_TASK REQUIREMENTS_
Collect all lines from the listing that include the string "content".

[[ RECORDS PROVIDED, beginning ]]

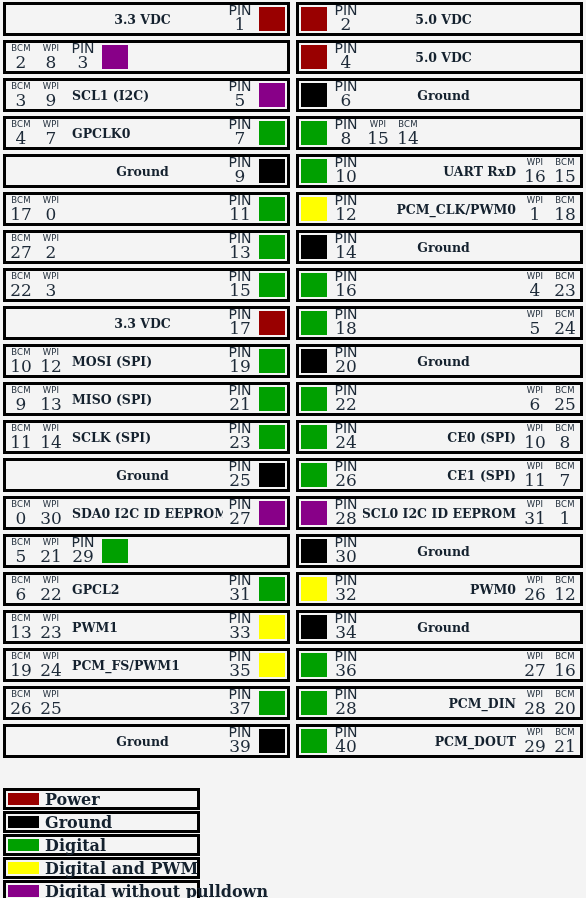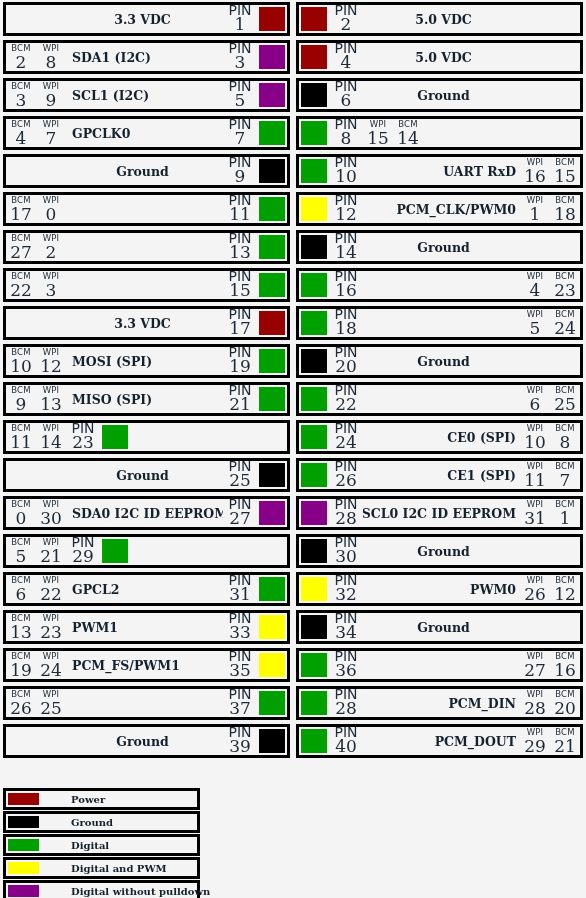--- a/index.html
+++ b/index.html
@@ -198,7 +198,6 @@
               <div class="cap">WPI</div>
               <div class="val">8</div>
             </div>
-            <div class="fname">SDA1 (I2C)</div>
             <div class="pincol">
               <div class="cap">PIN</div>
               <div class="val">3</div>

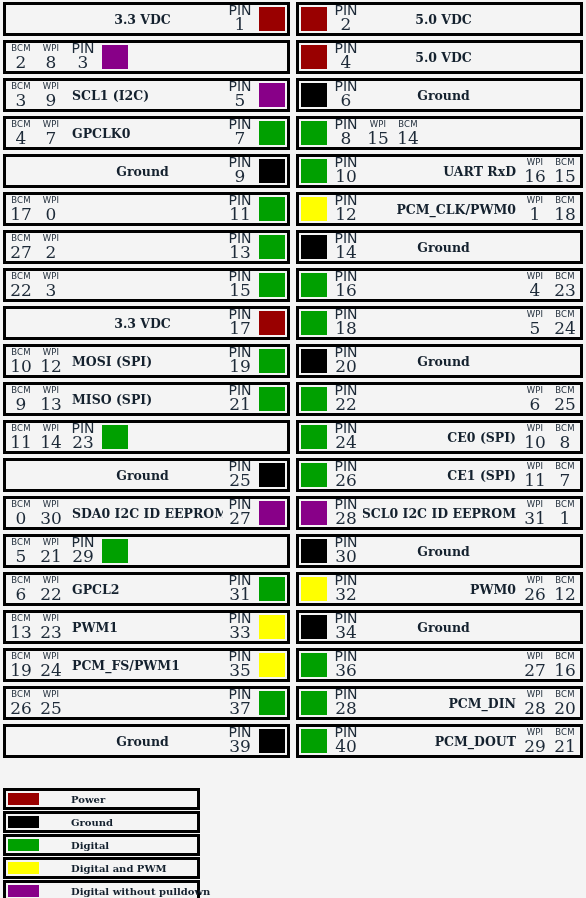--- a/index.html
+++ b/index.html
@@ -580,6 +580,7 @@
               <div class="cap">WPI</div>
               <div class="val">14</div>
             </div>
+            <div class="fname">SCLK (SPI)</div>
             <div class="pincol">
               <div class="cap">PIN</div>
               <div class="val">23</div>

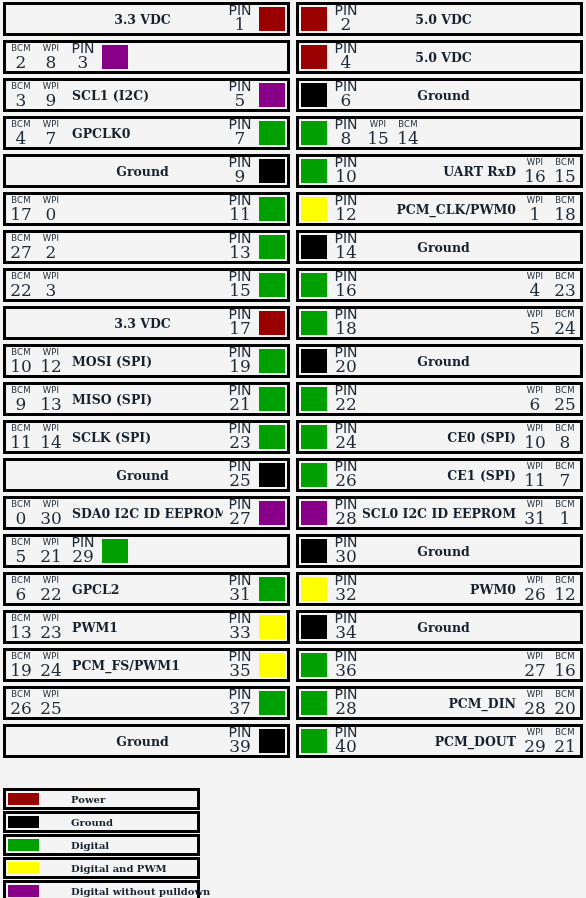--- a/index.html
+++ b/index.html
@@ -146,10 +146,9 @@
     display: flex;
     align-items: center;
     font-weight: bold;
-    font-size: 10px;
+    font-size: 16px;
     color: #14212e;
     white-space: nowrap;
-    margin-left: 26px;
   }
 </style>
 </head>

[[ RECORDS PROVIDED, end ]]
[[ RECORDS PROVIDED, beginning ]]

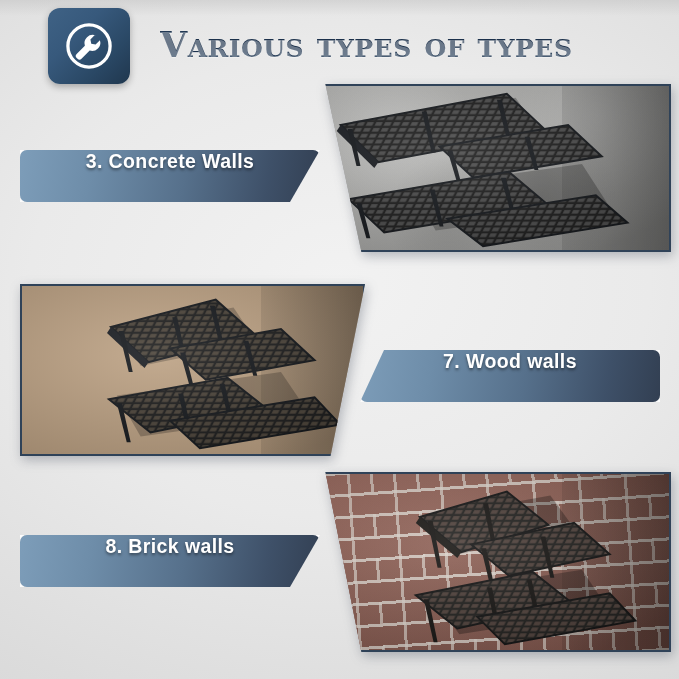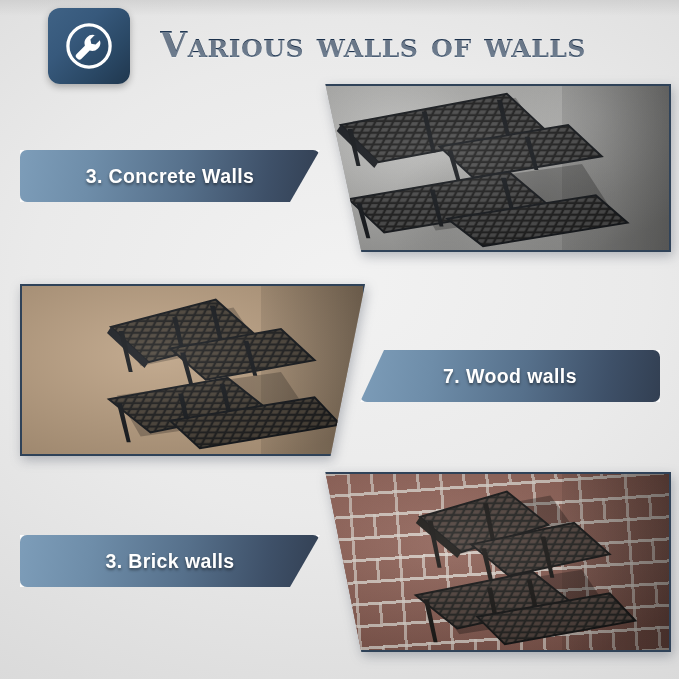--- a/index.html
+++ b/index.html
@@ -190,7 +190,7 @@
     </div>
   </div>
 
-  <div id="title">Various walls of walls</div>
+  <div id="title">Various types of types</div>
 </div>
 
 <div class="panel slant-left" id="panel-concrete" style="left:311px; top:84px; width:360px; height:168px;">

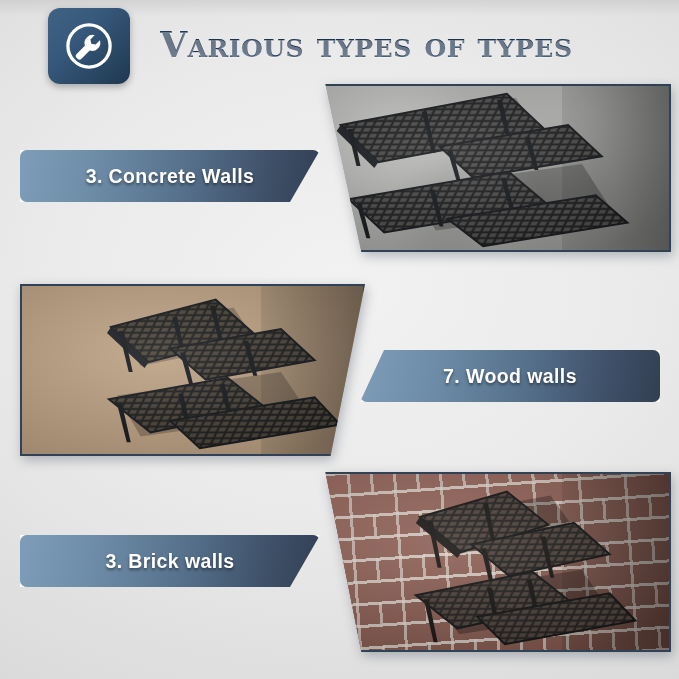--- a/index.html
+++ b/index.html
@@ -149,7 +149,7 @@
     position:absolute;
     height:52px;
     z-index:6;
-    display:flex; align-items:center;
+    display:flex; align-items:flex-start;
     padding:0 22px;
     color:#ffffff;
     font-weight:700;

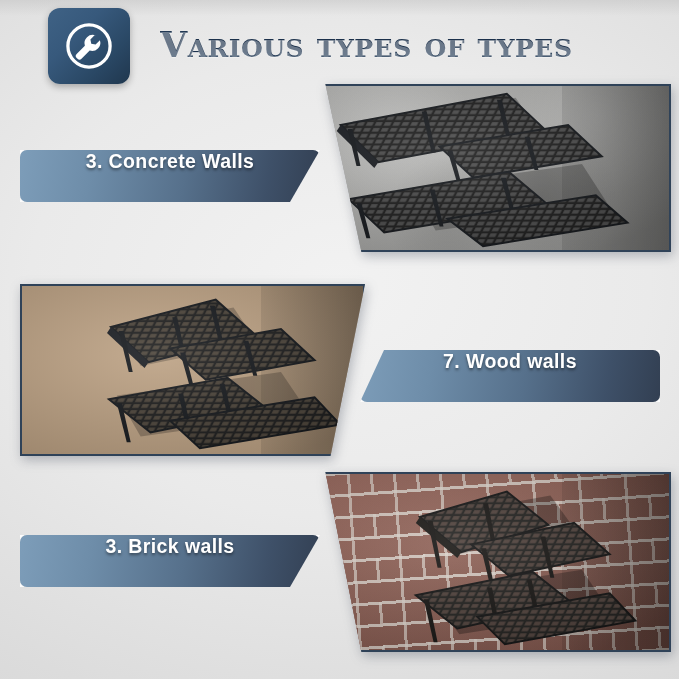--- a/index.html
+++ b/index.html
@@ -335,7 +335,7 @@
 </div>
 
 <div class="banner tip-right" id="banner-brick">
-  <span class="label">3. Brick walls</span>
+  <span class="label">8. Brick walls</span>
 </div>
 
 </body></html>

[[ RECORDS PROVIDED, end ]]
[[ RECORDS PROVIDED, beginning ]]

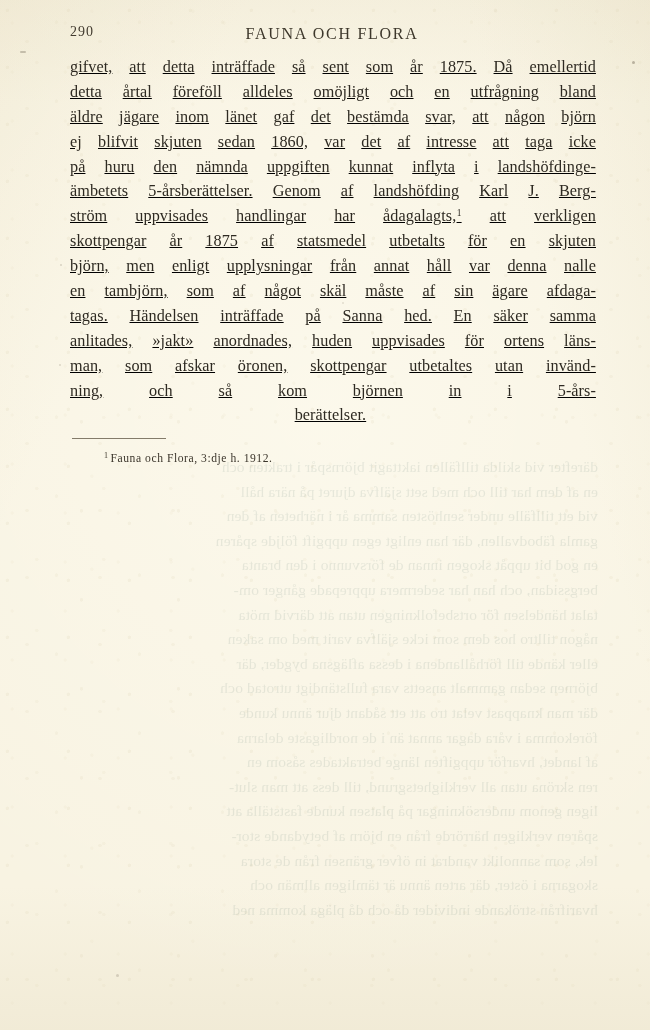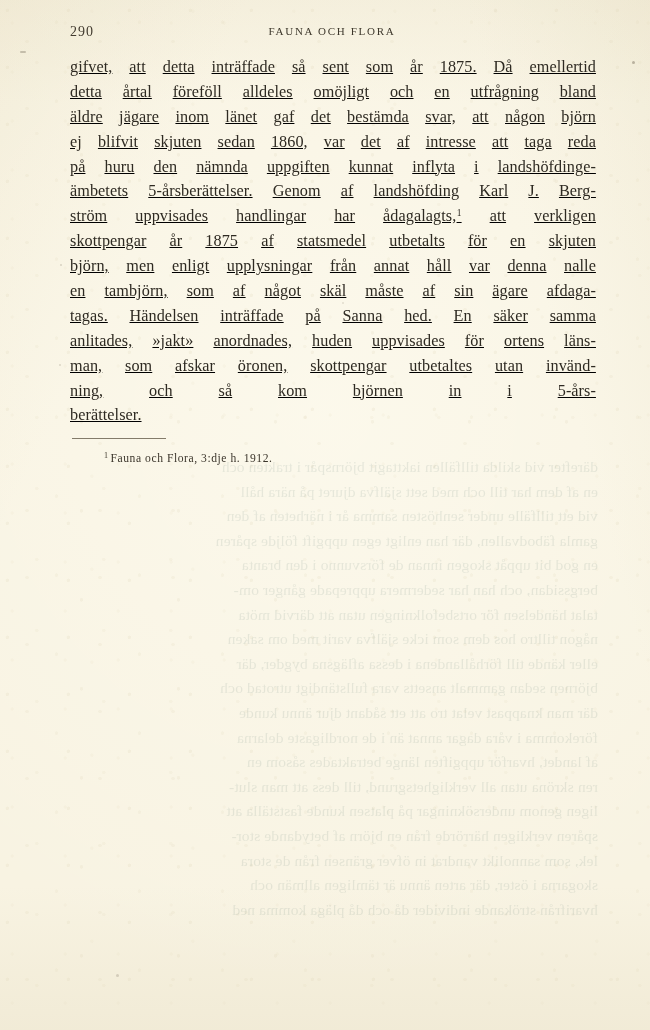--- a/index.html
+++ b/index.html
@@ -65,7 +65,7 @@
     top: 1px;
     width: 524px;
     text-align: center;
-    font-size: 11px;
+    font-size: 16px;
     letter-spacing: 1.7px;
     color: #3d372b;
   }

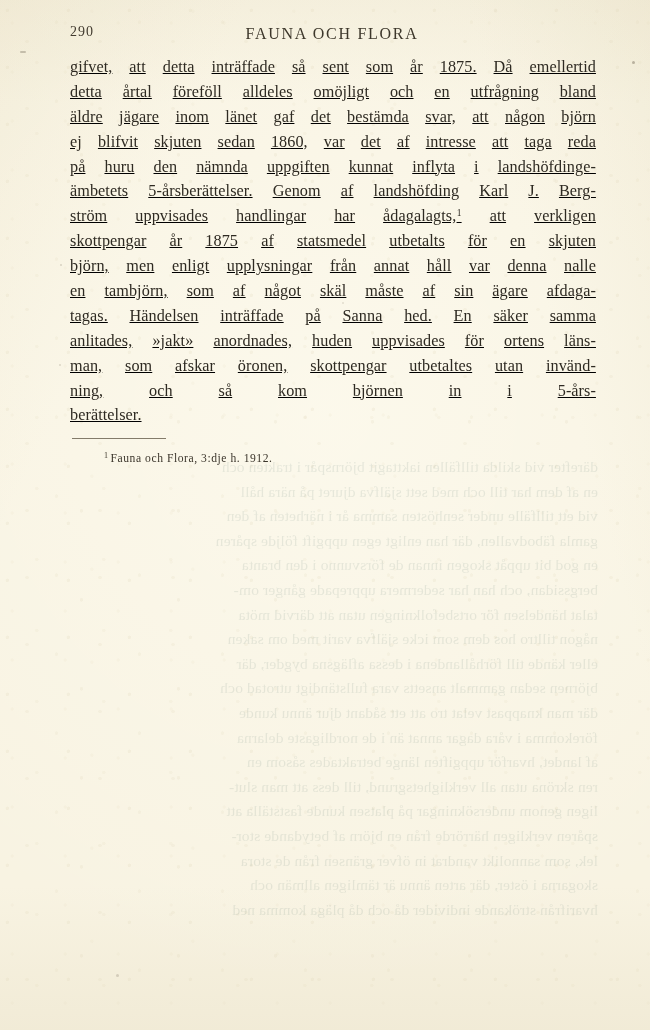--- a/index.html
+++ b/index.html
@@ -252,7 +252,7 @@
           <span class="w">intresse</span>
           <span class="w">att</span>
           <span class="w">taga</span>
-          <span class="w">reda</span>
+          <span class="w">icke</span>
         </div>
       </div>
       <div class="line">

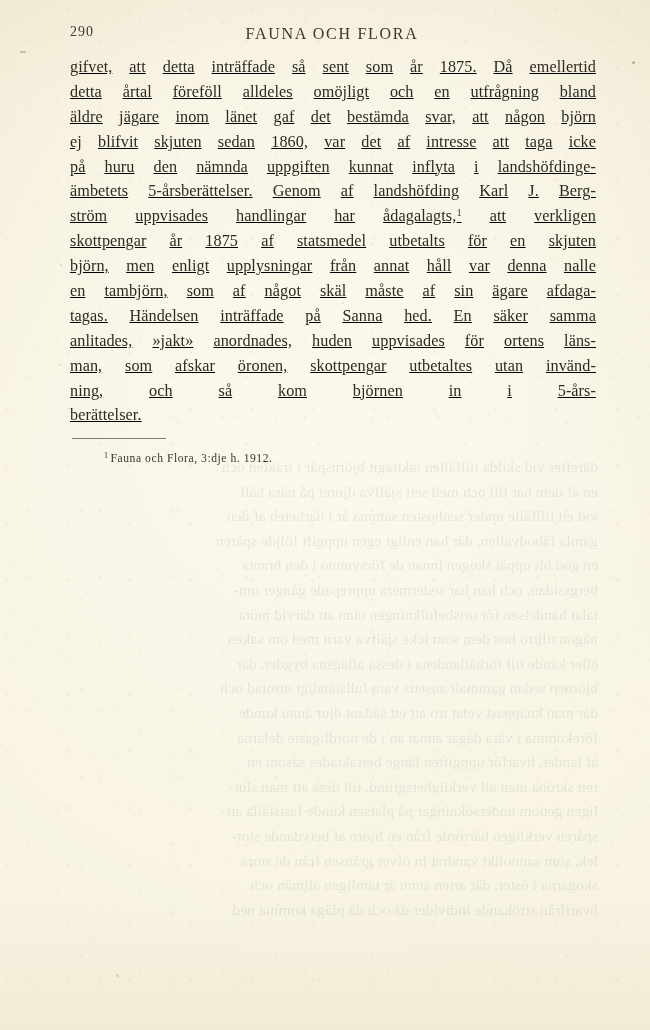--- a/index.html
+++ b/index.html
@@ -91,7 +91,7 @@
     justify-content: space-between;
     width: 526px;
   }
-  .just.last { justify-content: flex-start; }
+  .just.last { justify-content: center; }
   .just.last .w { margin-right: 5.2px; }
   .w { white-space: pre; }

[[ RECORDS PROVIDED, end ]]

_TASK ANSWER_
     justify-content: space-between;
-  .just.last { justify-content: flex-start; }
+  .just.last { justify-content: center; }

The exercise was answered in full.